Shocking Smyth case demands an inquiry
JUST when you think you no longer can be shocked by new revelations about child sexual abuse by the clergy, and the State’s handling of such cases, new information comes along that proves profoundly disturbing.
Documents provided to the North’s Historical Institutional Abuse Inquiry showed that the Garda Síochána in Finglas investigated serial paedophile Fr Brendan Smyth as long ago as 1973. Then came an apparent request by the priest’s psychiatrist to allow him have treatment instead of facing arrest.
In the letter, the doctor wrote that he had recommended in-patient care in St Patrick’s Hospital or in St Edmonds Bury, a facility that specialised in the treatment of paedophilia. The doctor finished by writing: ‘I hope this arrangement will be satisfactory to you and your superiors.’
As we now know, it would be a full 20 years before Smyth was charged with and convicted of offences, dozens of which took place after 1973. Here is a clear case of a man who might have been lifted off the streets, sparing his subsequent victims the hurt and anguish of the vile crimes visited upon them. Instead, he continued abusing.
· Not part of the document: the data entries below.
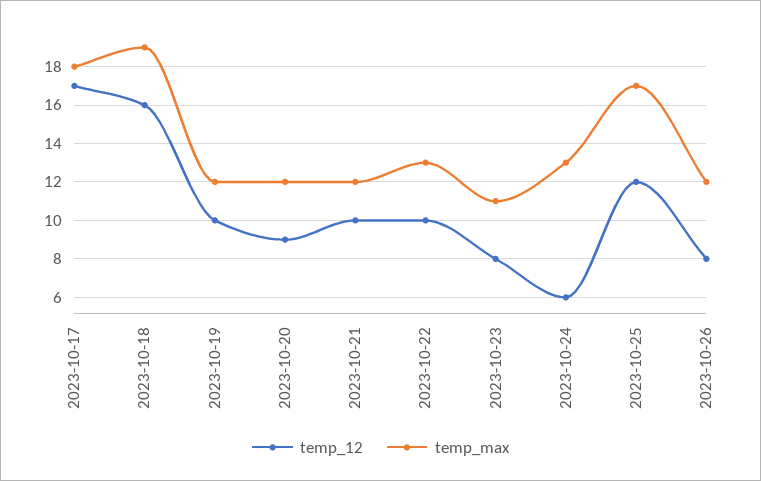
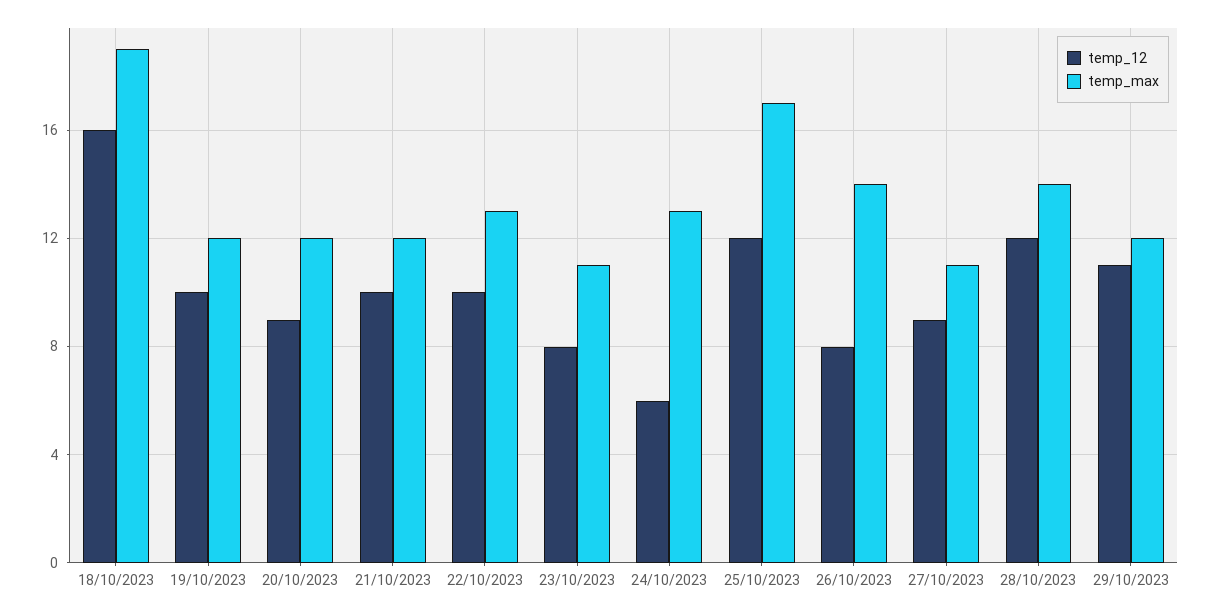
temp_12, 2023-10-17: 17 -> none
temp_max, 2023-10-17: 18 -> none
temp_max, 2023-10-26: 12 -> 14
temp_12, 27/10/2023: none -> 9
temp_max, 27/10/2023: none -> 11
temp_12, 28/10/2023: none -> 12
temp_max, 28/10/2023: none -> 14
temp_12, 29/10/2023: none -> 11
temp_max, 29/10/2023: none -> 12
The implications of this are enormous, and a transparent public inquiry must be established immediately to answer the many questions raised. If the State knew of Smyth’s crimes, will his subsequent victims be liable for compensation?
What was the nature of the Garda investigation in 1973? What evidence against Smyth was uncovered and what was done with it? When the letter arrived from the doctor, did that affect the decision not to prosecute? If so, was that decision in the gift of the Garda in Finglas or was it fed up through the force’s hierarchy? Did it reach the DPP, the desk of the Minister for Justice of the time, or was any other politician consulted?
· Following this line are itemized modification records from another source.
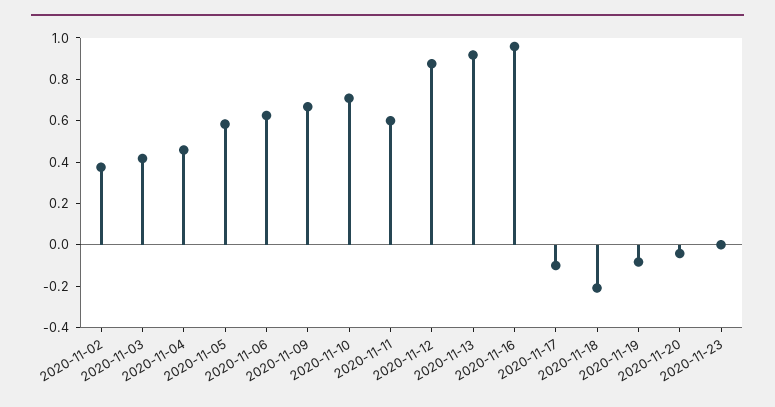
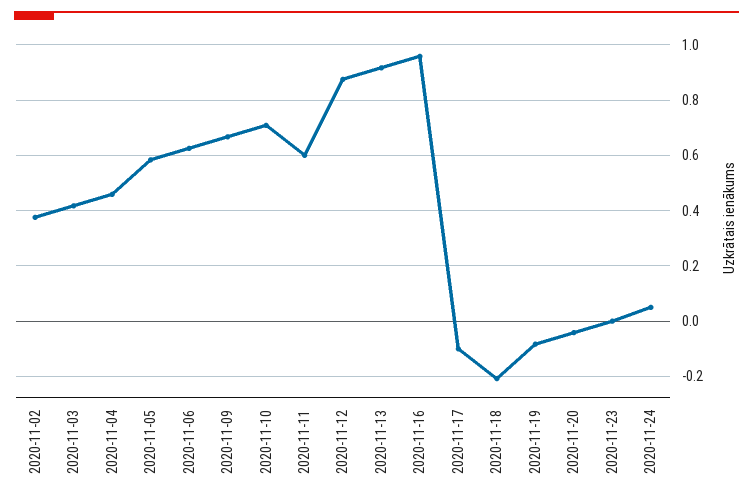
2020-11-24: none -> 0.05

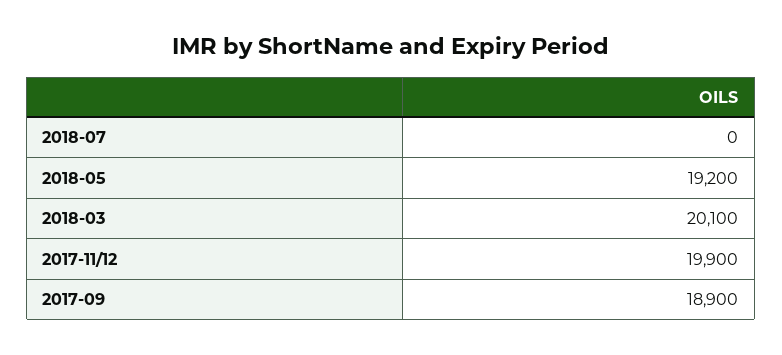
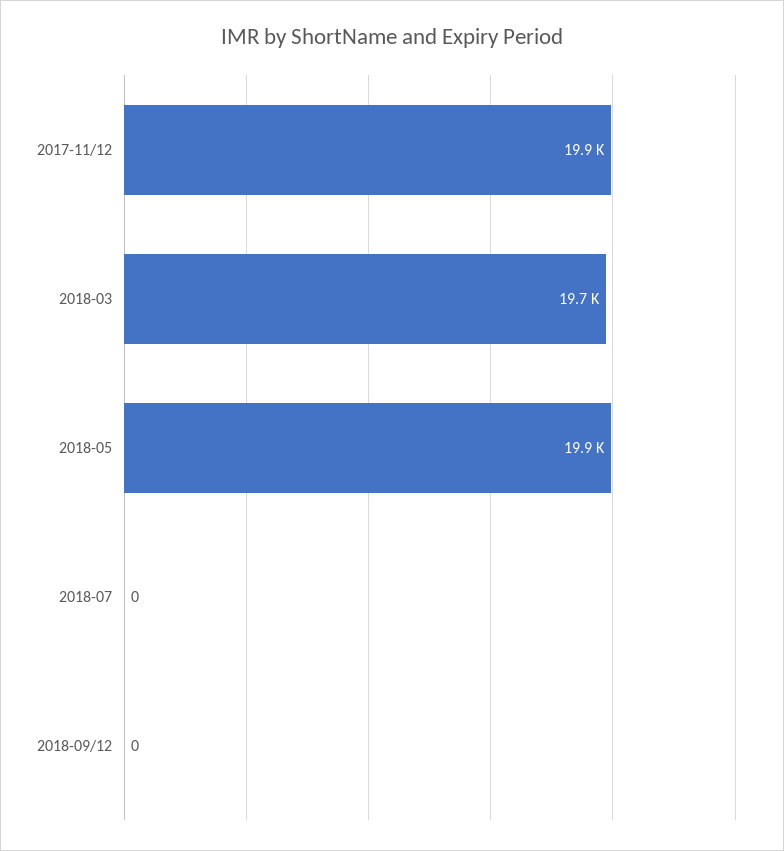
2018-05: 19200 -> 19900
2018-03: 20100 -> 19700
2017-09: 18900 -> none
2018-09/12: none -> 0

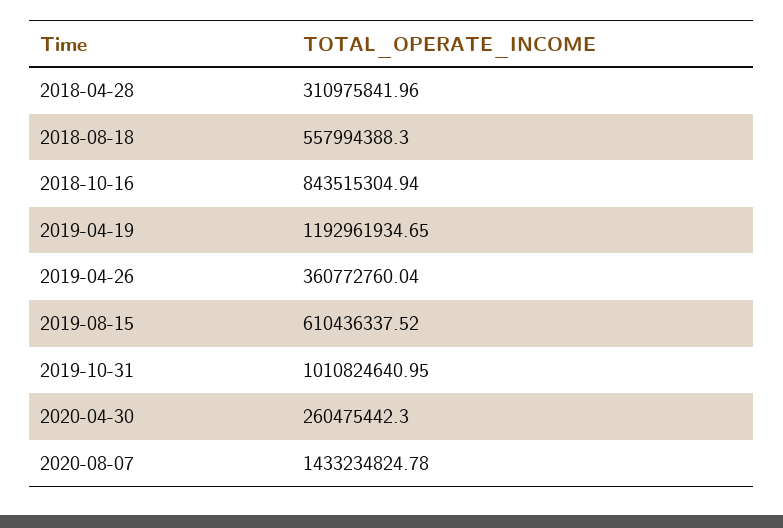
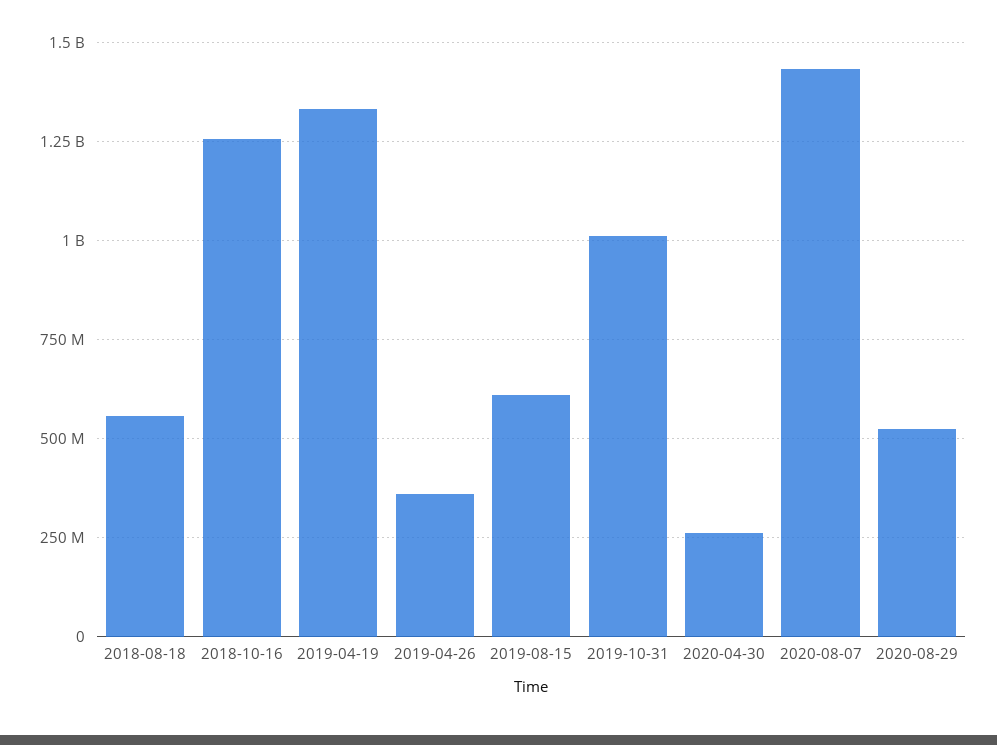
2018-04-28: 310975841.96 -> none
2018-10-16: 843515304.94 -> 1250000000
2019-04-19: 1192961934.65 -> 1325000000
2020-08-29: none -> 525000000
Once a decision was taken not to prosecute, did gardaí demand follow-up information on the nature of the treatment? Did they even check Smyth went for treatment at all – and did they continue to monitor his activities when he was in the State, knowing that he posed a risk to children?
To date, most of the focus has been on the Church and what it did, or more usually didn’t do, to confront the evil of paedophilia in its ranks – but if children were badly failed by the Garda Síochána too, that adds another layer of horror to our dark history.
None of this ever is pleasant but we need to know. We all agree that much has been done to make reporting of abuse easier, and that it now is taken seriously by Church and State alike. But equally, only a public inquiry can tell us just how much latitude the Garda Síochána had in deciding to act on a doctor’s request instead of the word of a raped or abused child, and whether such a decision still would be possible today.